Under these circumstances, you will need the finesse, credibility and inventiveness to navigate the country out of these woes. The reality is that our economic problems can hardly be resolved without some form of internal consensus and external negotiating with the international lenders.
At this level, arrogance must give way to analysis and brawn should make way for brains. The vulnerable state of our economy simply means that populism must yield prudence as must rancour for rigour.
Ramaphosa had a series of meetings, including the summit with development finance institutions on infrastructure; a review meeting on job summit and recently chaired the Presidential Co-ordinating Committee where all spheres of government meet.
In dealing with the unexpected impact of coronavirus, Ramaphosa has announced drastic measures that have his hallmark of being measured, thorough and comprehensive.
People may be disenchanted with his consultative style and some see this approach as his greatest weakness and indecisiveness. However, given the depth of our economic crisis and possible scenarios that may pan out, Ramaphosa may just be the leader we need.
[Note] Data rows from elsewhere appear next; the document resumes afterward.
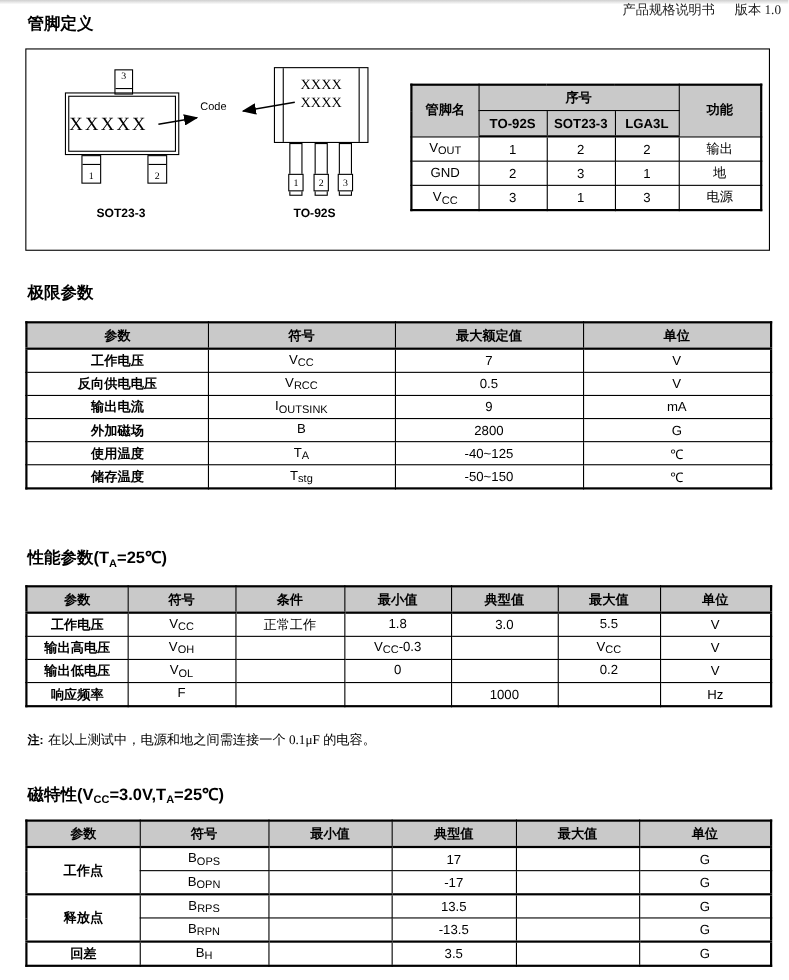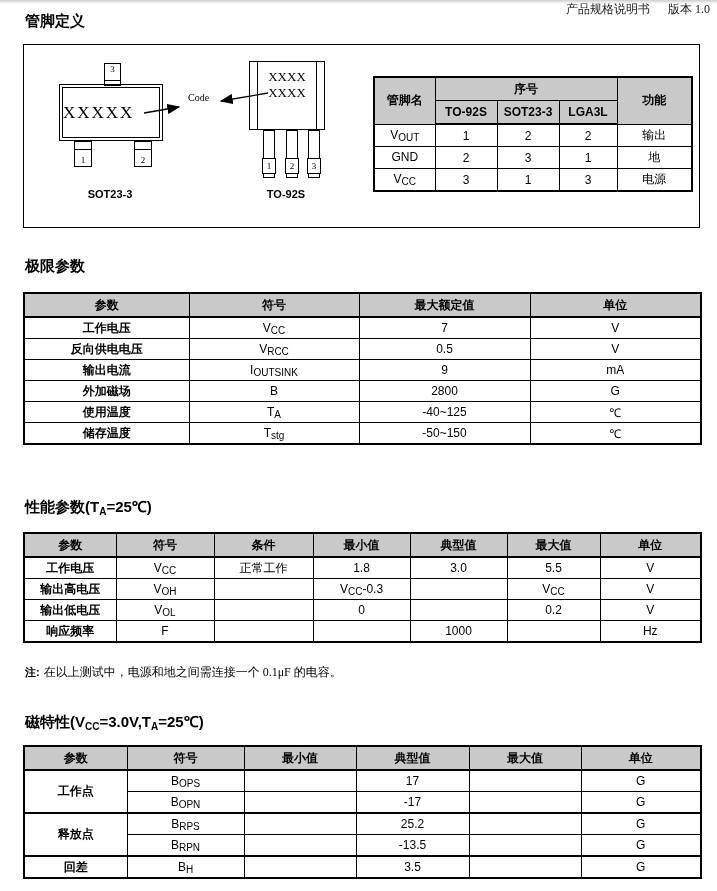"XXXX" .to92-body { padding-left: none -> 10px }
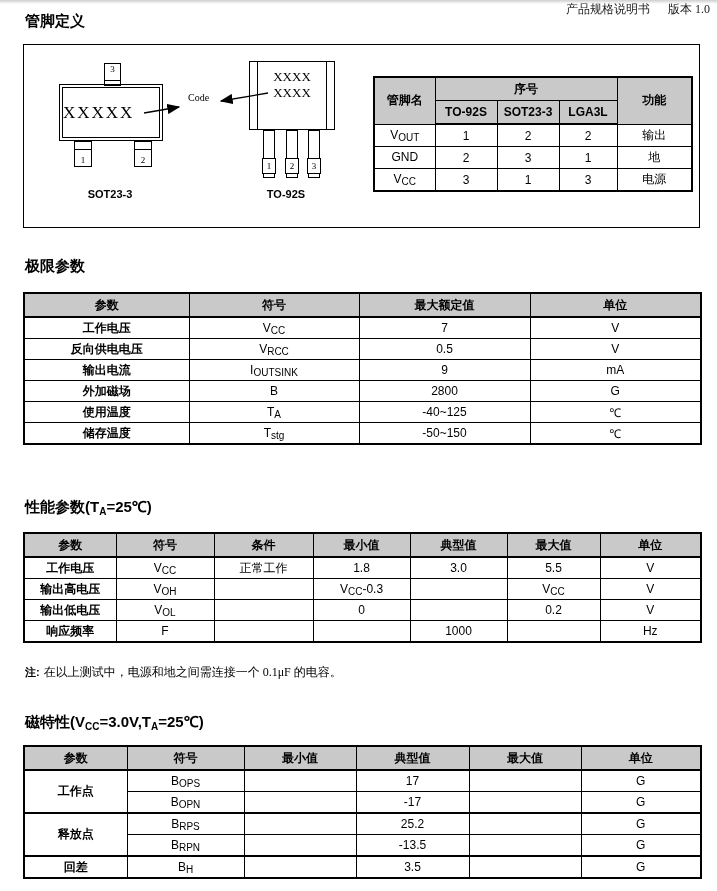"Code" .code-label { font-family: Liberation Serif, serif -> Liberation Sans, sans-serif; margin-left: 6px -> none }
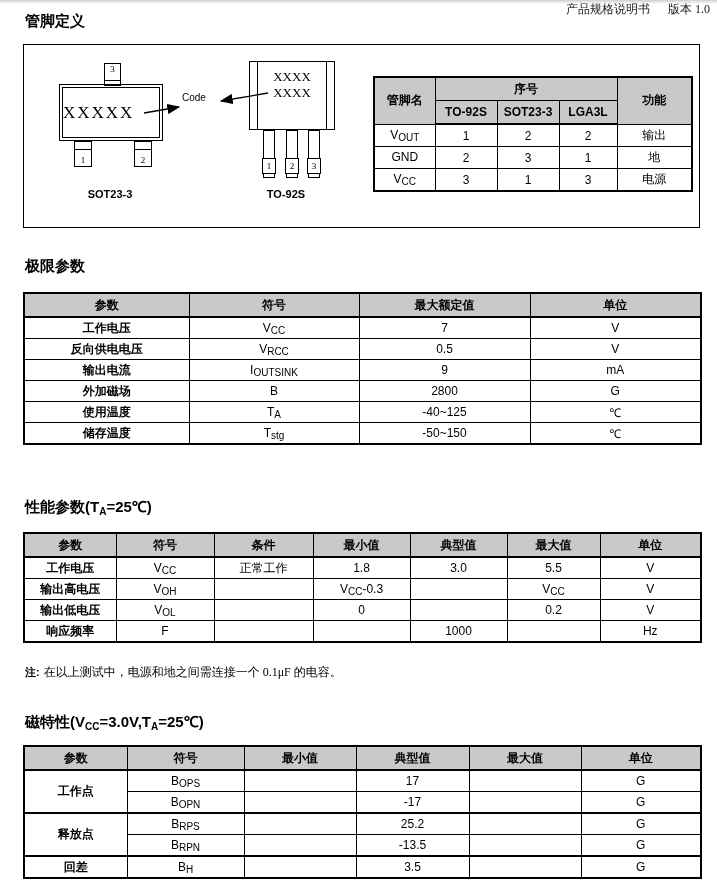"25.2" td { text: 25.2 -> 13.5 }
If the South Korean experience is anything to go by, his consultative and consensus building may be South Africa’s strength. Just like Kim demonstrated, credibility, consensus and compromise hold the key in managing crises.
Ramaphosa is known for working very hard. Perhaps someone may have to whisper in his ear that in the face of crises, he may do even better by not working harder but smarter as well.
In the midst of our economic crises, can we say “Cometh the hour, cometh the man”.
Landiwe J Mahlangu is the chief economist at Amazwe Analytics and Advisory.